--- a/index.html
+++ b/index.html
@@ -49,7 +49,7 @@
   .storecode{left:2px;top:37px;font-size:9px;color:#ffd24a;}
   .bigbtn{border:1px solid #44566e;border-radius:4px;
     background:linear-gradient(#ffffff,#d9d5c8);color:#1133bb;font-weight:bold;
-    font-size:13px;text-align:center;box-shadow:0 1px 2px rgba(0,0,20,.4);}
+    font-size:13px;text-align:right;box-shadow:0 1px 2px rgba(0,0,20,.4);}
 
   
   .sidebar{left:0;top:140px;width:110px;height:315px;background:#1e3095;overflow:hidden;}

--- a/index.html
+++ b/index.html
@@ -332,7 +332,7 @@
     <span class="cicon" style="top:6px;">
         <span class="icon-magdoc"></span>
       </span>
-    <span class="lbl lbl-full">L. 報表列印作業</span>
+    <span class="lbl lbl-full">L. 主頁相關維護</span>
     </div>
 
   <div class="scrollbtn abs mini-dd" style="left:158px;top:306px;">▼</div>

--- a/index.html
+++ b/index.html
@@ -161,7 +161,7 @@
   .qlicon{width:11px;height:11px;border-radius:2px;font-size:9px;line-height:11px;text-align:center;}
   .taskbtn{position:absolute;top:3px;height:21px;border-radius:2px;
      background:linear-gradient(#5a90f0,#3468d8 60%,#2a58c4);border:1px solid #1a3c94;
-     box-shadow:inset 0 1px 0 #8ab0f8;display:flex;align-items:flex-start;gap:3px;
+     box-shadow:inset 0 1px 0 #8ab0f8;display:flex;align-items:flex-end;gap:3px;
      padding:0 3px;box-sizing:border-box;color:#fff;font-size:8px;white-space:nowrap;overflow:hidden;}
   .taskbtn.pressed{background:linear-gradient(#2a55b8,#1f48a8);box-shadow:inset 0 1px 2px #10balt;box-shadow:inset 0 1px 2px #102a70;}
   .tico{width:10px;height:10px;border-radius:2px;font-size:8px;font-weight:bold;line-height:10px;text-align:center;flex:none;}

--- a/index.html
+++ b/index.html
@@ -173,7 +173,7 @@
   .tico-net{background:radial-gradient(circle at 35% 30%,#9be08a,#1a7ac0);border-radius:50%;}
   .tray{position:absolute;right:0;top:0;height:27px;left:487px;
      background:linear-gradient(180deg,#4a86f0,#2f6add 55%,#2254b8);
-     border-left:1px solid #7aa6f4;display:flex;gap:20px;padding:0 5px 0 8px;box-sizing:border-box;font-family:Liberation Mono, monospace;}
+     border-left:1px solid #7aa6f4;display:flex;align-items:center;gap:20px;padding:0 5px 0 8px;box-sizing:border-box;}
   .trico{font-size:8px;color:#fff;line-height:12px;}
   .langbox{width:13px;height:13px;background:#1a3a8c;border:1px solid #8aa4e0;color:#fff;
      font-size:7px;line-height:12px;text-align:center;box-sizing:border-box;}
* * *
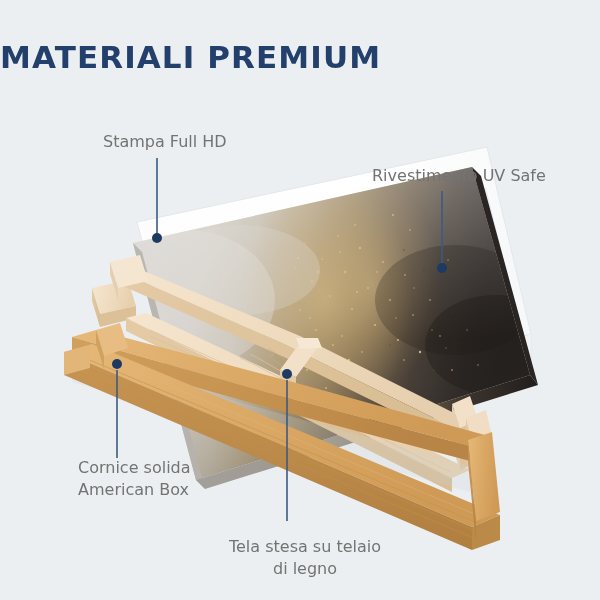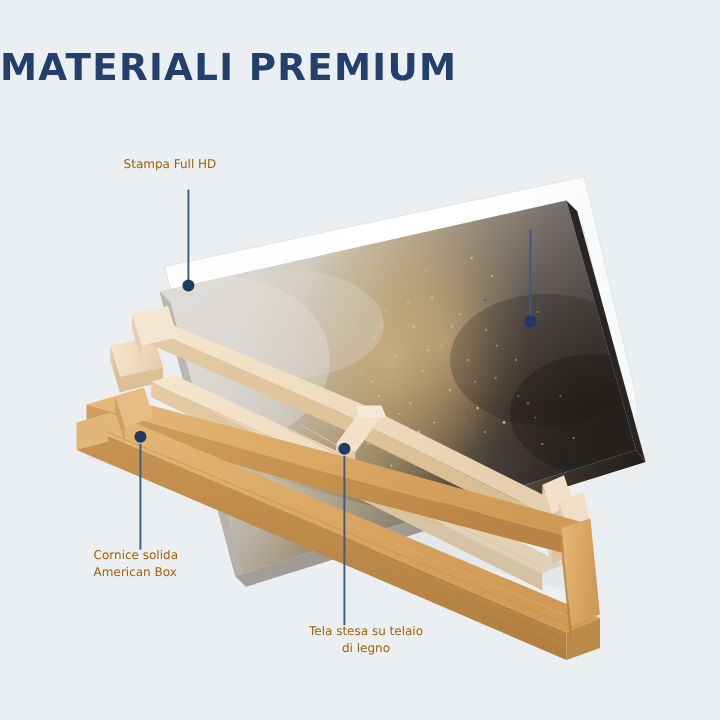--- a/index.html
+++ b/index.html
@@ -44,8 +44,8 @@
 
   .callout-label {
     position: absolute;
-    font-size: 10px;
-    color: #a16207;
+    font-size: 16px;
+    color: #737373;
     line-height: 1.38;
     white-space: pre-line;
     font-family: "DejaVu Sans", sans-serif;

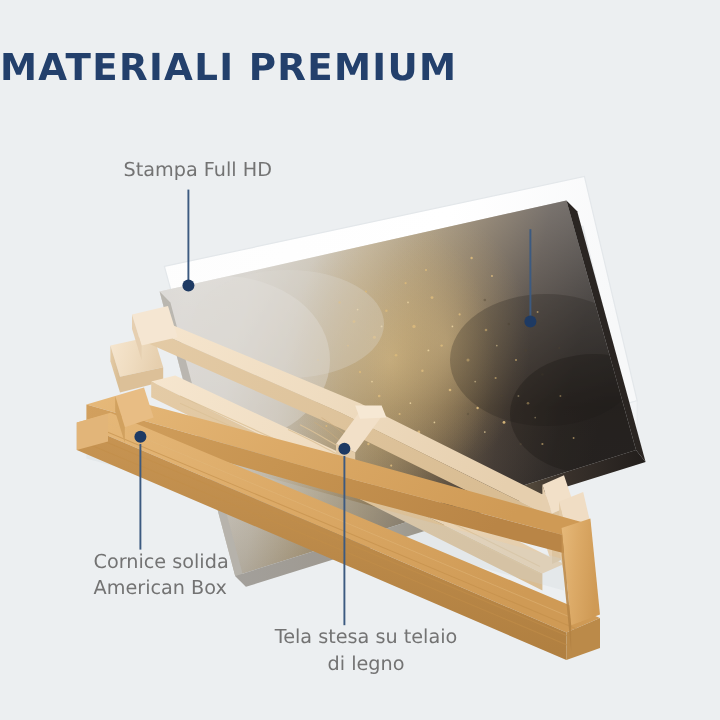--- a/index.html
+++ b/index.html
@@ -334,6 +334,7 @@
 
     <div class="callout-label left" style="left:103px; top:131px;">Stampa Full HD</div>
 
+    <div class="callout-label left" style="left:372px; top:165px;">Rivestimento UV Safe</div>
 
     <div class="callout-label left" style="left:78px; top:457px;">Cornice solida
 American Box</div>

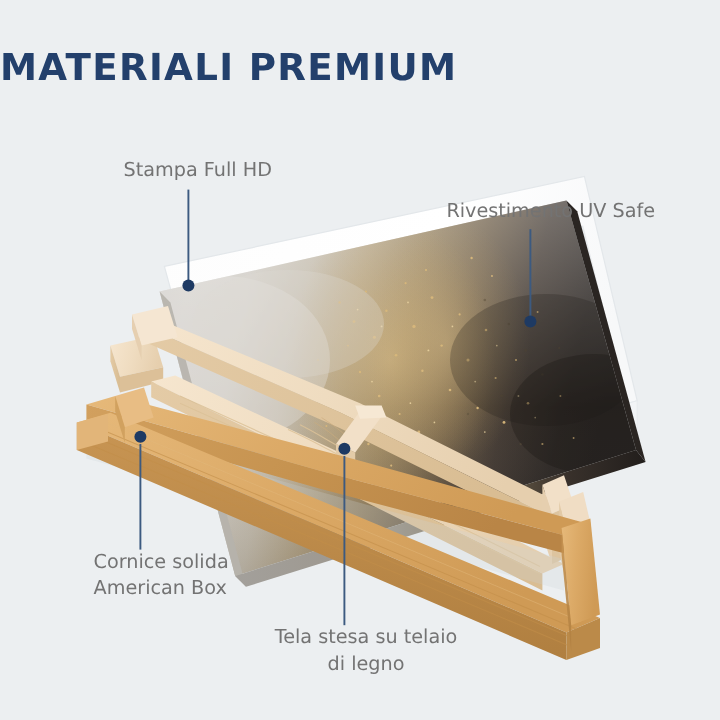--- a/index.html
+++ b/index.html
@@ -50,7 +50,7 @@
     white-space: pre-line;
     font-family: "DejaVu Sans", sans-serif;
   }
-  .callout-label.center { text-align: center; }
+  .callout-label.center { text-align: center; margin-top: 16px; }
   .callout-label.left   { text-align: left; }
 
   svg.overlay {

— ABOUT THIS EXERCISE —
Filter the lines above, keeping and copying those that contain "height".

— OUTPUT OF THE TASK —
   .sidebar{left:0;top:140px;width:110px;height:315px;background:#1e3095;overflow:hidden;}
   .qlicon{width:11px;height:11px;border-radius:2px;font-size:9px;line-height:11px;text-align:center;}
   .taskbtn{position:absolute;top:3px;height:21px;border-radius:2px;
   .tico{width:10px;height:10px;border-radius:2px;font-size:8px;font-weight:bold;line-height:10px;text-align:center;flex:none;}
   .tray{position:absolute;right:0;top:0;height:27px;left:487px;
   .trico{font-size:8px;color:#fff;line-height:12px;}
   .langbox{width:13px;height:13px;background:#1a3a8c;border:1px solid #8aa4e0;color:#fff;
      font-size:7px;line-height:12px;text-align:center;box-sizing:border-box;}
     line-height: 1.38;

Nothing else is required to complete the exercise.